While I'm not a fan of Javascript it has the advantage of being available on apps, websites and backend. When you need to have a shared business logic that's a huge time saver.

A few years ago my company was faced with the same dilemma: should we go native or hybrid?
For us the choice was easy, as we wanted to build a product enabling customers to provide their customisation is the most user friendly manner via HTML. Phonegap and Cordova were already a thing, but we developed our own framework to have full control over the native part and the way HTML interacts with it.
Going hybrid allows us to have a WYSIWYG editor to build the UI and produce apps, web pages and PDFs from the same set of components and data. It would be possibile to do it natively in theory, but would be much harder.

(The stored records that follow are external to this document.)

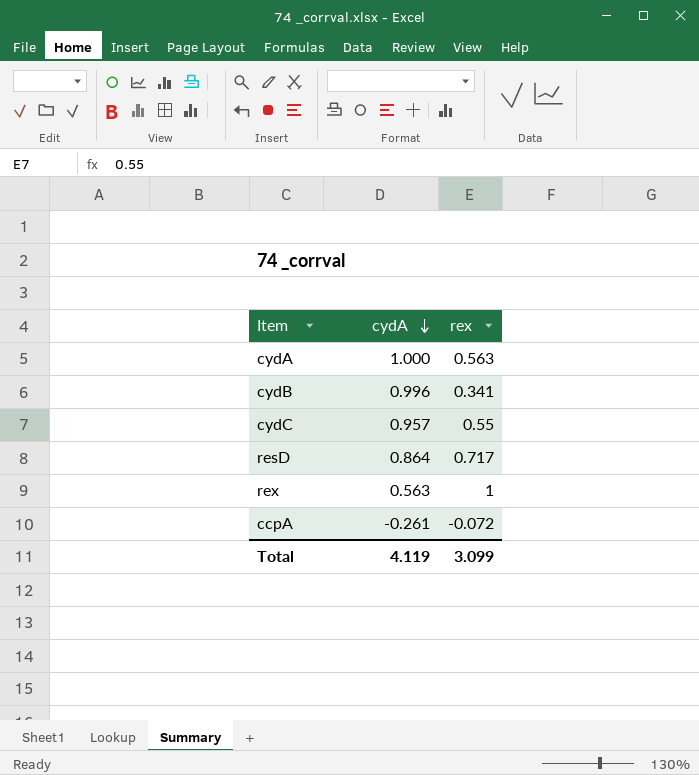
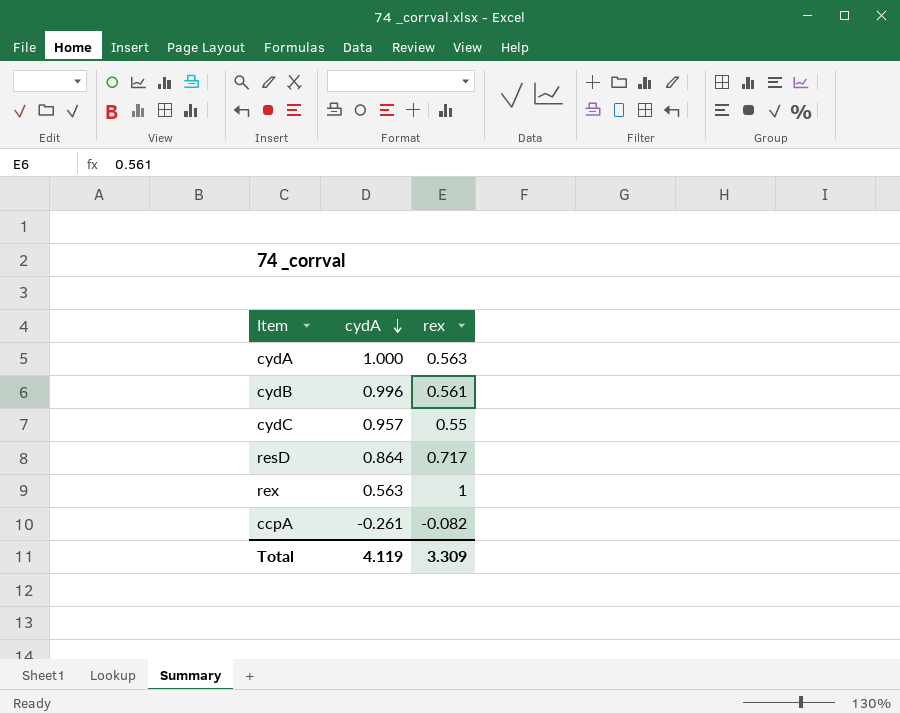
cydB | rex: 0.341 -> 0.561
ccpA | rex: -0.072 -> -0.082
Total | rex: 3.099 -> 3.309

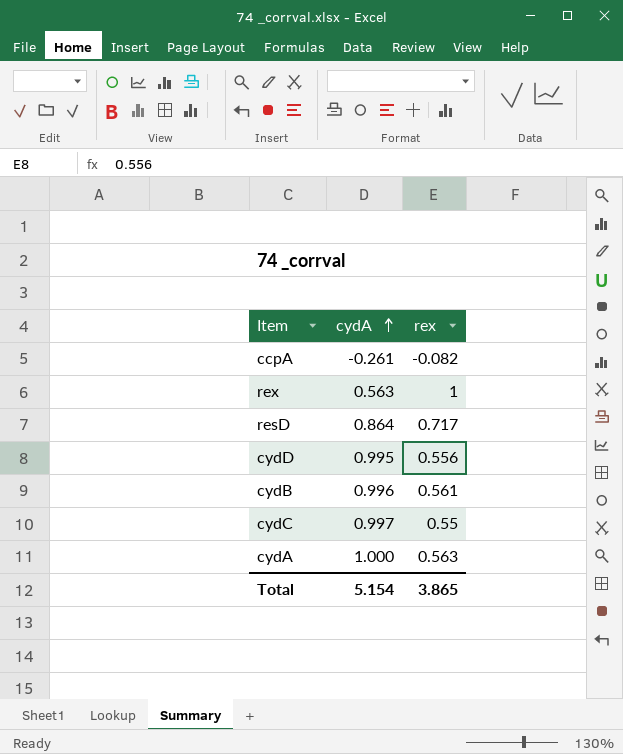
row order: cydA descending -> cydA ascending
row cydD: none -> 0.995 | 0.556
cydC | cydA: 0.957 -> 0.997
Total | cydA: 4.119 -> 5.154
Total | rex: 3.309 -> 3.865

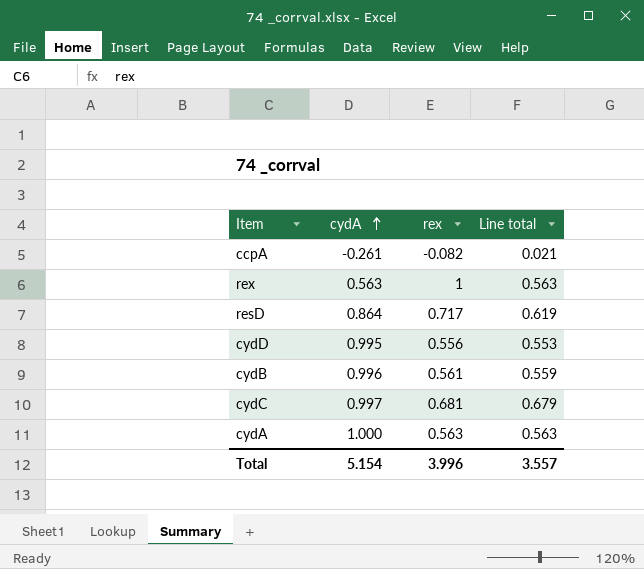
column Line total | formula: none -> [cydA] * [rex]
cydC | rex: 0.55 -> 0.681
Total | rex: 3.865 -> 3.996

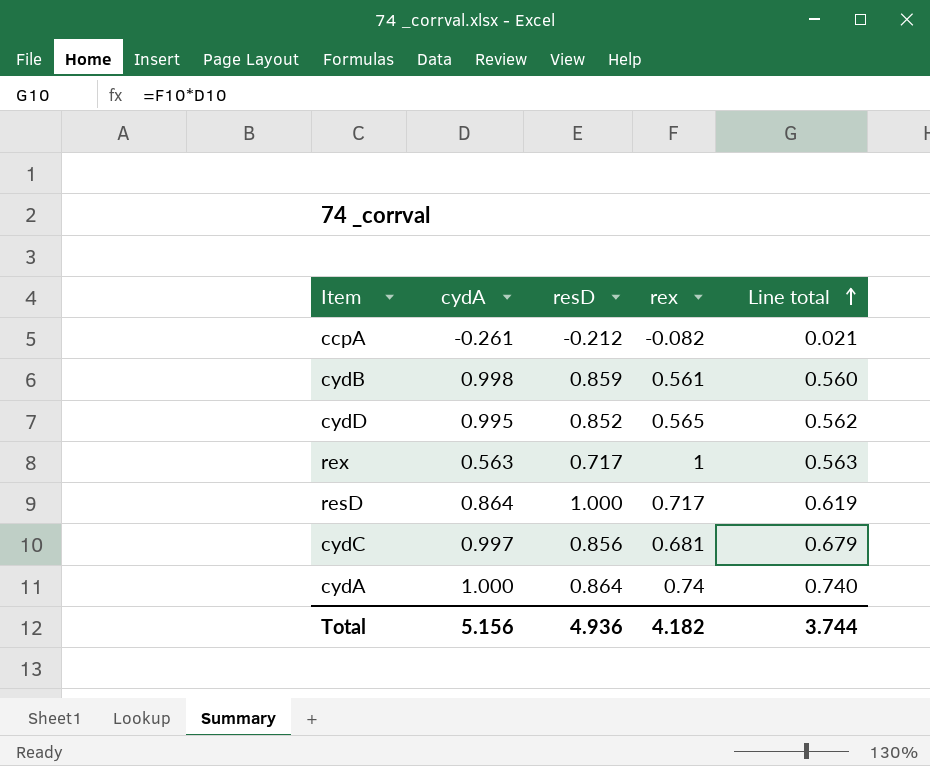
row order: cydA ascending -> Line total ascending
column resD | position: none -> 3
cydB | cydA: 0.996 -> 0.998
cydB | Line total: 0.559 -> 0.560
cydD | rex: 0.556 -> 0.565
cydD | Line total: 0.553 -> 0.562
cydA | rex: 0.563 -> 0.74
cydA | Line total: 0.563 -> 0.740
Total | cydA: 5.154 -> 5.156
Total | rex: 3.996 -> 4.182
Total | Line total: 3.557 -> 3.744

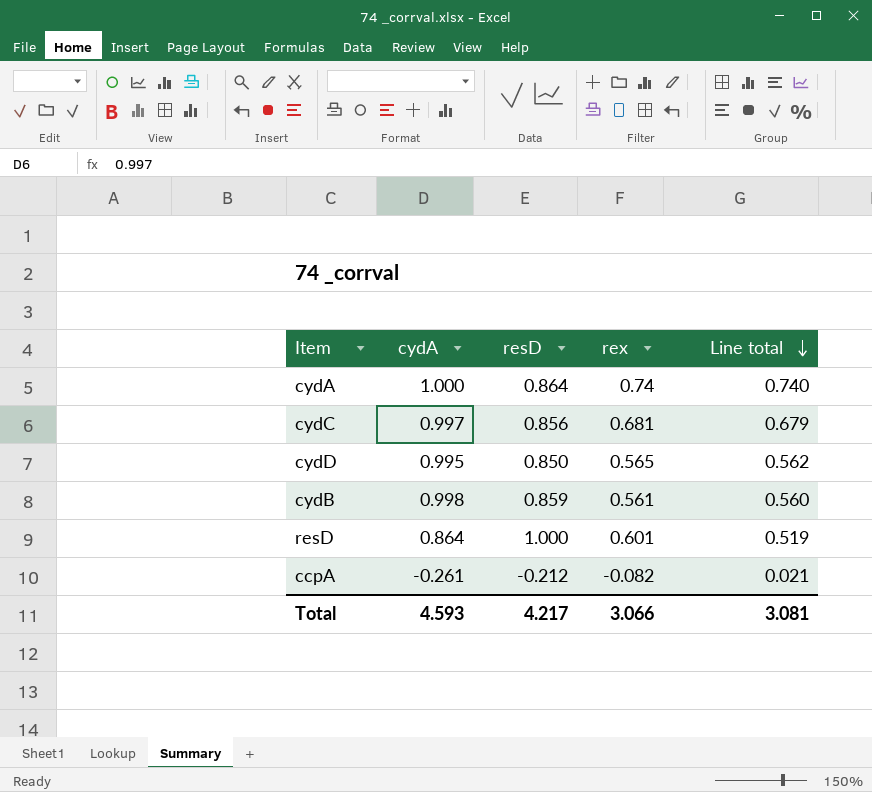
row order: Line total ascending -> Line total descending
row rex: 0.563 | 0.717 | 1 | 0.563 -> none
cydD | resD: 0.852 -> 0.850
resD | rex: 0.717 -> 0.601
resD | Line total: 0.619 -> 0.519
Total | cydA: 5.156 -> 4.593
Total | resD: 4.936 -> 4.217
Total | rex: 4.182 -> 3.066
Total | Line total: 3.744 -> 3.081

We still need to have a good native layer for scrolling between pages, handle updates and of course manage the interaction with the os (camera, GPS, filesystem etc.) but we can have a single or a team of HTML/JS developer work on a project and deliver apps for Android and iOS and maybe build a PDF or a site, sharing logic between the channels and dealing with data and media updates.
Is this option the best one for every possibile customer? No, it isn't. But it works for many of them.
We did a lot of work to set up the framework and the backend infrastructure, but it was worthwhile. And if you chose to go hybrid you don't need to spend the same amount of time we did, you can chose one existing framework like Ionic and have support from a great community of developers.